Records:
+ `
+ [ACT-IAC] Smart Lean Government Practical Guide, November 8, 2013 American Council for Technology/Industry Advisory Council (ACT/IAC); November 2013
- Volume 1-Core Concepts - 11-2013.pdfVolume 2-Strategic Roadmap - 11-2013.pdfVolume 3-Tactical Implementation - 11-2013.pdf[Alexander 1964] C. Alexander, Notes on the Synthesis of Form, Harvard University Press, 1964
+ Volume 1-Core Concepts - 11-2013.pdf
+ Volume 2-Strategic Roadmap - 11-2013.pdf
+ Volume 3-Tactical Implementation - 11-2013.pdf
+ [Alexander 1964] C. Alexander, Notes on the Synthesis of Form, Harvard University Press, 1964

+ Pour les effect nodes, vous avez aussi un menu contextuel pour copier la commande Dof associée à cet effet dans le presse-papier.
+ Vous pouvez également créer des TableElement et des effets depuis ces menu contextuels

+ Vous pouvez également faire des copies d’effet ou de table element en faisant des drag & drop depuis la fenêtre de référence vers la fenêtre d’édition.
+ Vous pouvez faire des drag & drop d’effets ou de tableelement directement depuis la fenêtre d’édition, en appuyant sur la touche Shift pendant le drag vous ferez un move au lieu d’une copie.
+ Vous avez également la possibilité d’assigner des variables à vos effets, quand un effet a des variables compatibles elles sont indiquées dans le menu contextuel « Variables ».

...

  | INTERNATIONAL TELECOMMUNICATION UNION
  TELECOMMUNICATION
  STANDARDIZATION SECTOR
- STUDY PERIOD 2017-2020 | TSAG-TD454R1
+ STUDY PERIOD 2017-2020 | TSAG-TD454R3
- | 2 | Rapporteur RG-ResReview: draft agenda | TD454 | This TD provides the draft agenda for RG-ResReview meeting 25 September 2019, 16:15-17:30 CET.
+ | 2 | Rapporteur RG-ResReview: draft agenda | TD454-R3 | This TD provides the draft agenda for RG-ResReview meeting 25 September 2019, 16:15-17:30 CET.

Task details: In the listing above, locate the line with "STANDARDIZATION SECTOR" and the line with "agenda | TD454-R3", then extract exactly those lines and every line between them, and nothing more.

Expected output:
  STANDARDIZATION SECTOR
- STUDY PERIOD 2017-2020 | TSAG-TD454R1
+ STUDY PERIOD 2017-2020 | TSAG-TD454R3
- | 2 | Rapporteur RG-ResReview: draft agenda | TD454 | This TD provides the draft agenda for RG-ResReview meeting 25 September 2019, 16:15-17:30 CET.
+ | 2 | Rapporteur RG-ResReview: draft agenda | TD454-R3 | This TD provides the draft agenda for RG-ResReview meeting 25 September 2019, 16:15-17:30 CET.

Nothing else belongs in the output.